> **What this task involves**
Down to the last line, transcribe the records verbatim and exclude the images.

══ Provided data ══

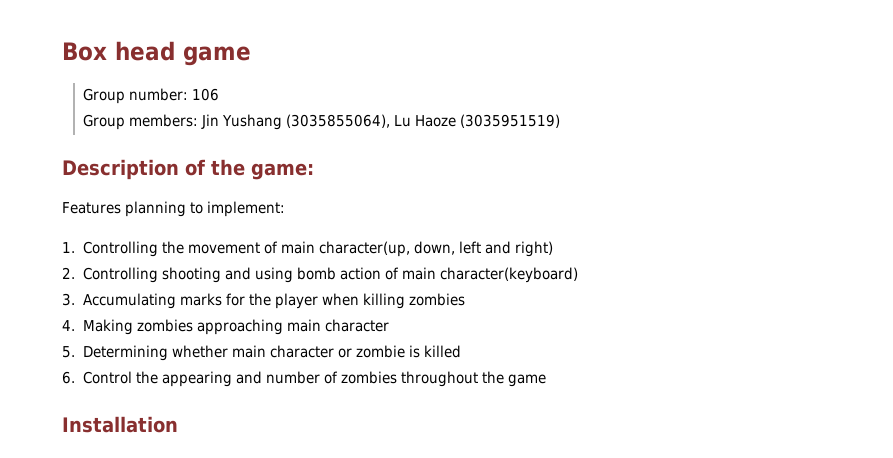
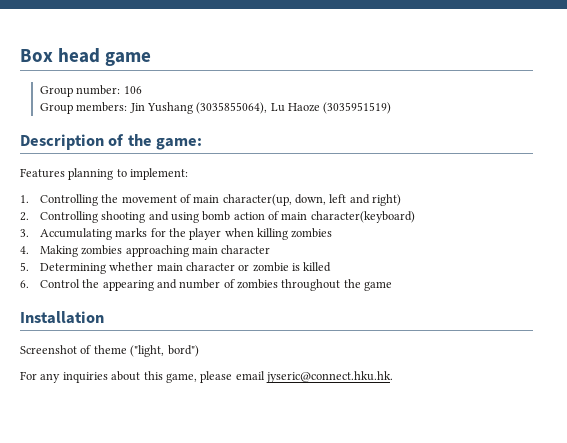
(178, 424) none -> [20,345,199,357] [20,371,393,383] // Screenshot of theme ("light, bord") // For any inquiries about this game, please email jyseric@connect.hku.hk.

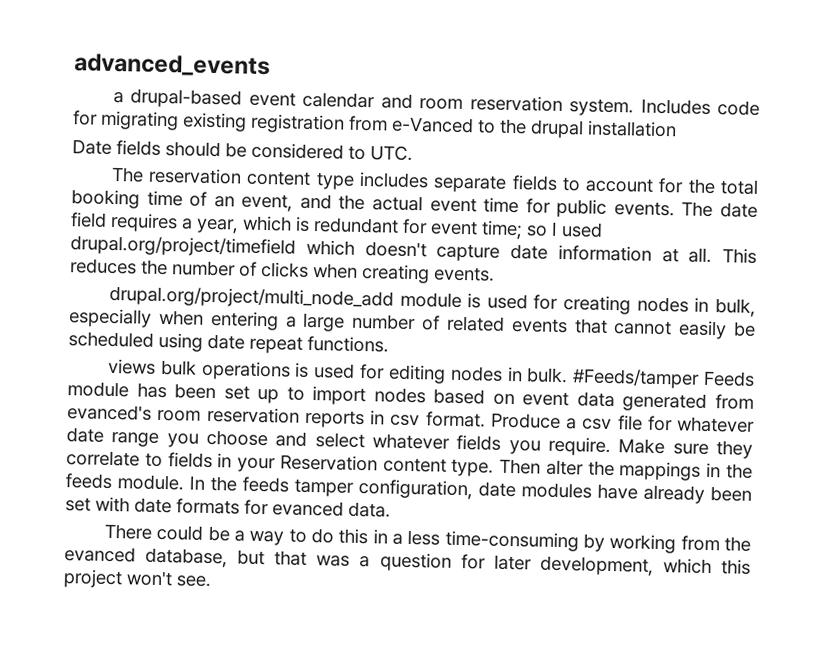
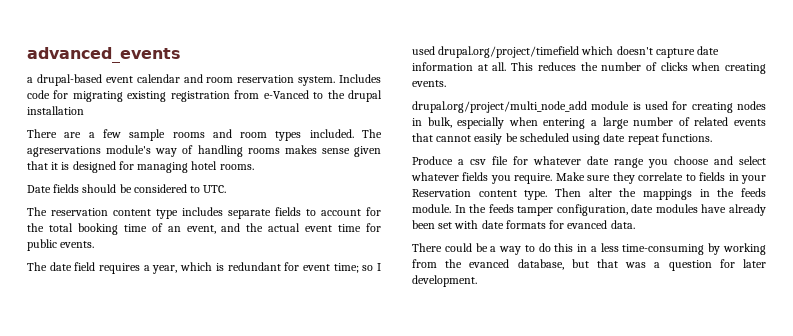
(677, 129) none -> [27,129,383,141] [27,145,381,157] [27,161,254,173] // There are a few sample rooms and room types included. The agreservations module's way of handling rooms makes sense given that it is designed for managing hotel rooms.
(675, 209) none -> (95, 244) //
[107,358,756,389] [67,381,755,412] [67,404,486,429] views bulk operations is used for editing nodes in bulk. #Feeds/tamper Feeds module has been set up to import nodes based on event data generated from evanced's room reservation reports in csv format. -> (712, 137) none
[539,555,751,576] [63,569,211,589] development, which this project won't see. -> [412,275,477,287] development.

═══

> **Response**
(178, 424) none -> [20,345,199,357] [20,371,393,383] // Screenshot of theme ("light, bord") // For any inquiries about this game, please email jyseric@connect.hku.hk.

(677, 129) none -> [27,129,383,141] [27,145,381,157] [27,161,254,173] // There are a few sample rooms and room types included. The agreservations module's way of handling rooms makes sense given that it is designed for managing hotel rooms.
(675, 209) none -> (95, 244) //
[107,358,756,389] [67,381,755,412] [67,404,486,429] views bulk operations is used for editing nodes in bulk. #Feeds/tamper Feeds module has been set up to import nodes based on event data generated from evanced's room reservation reports in csv format. -> (712, 137) none
[539,555,751,576] [63,569,211,589] development, which this project won't see. -> [412,275,477,287] development.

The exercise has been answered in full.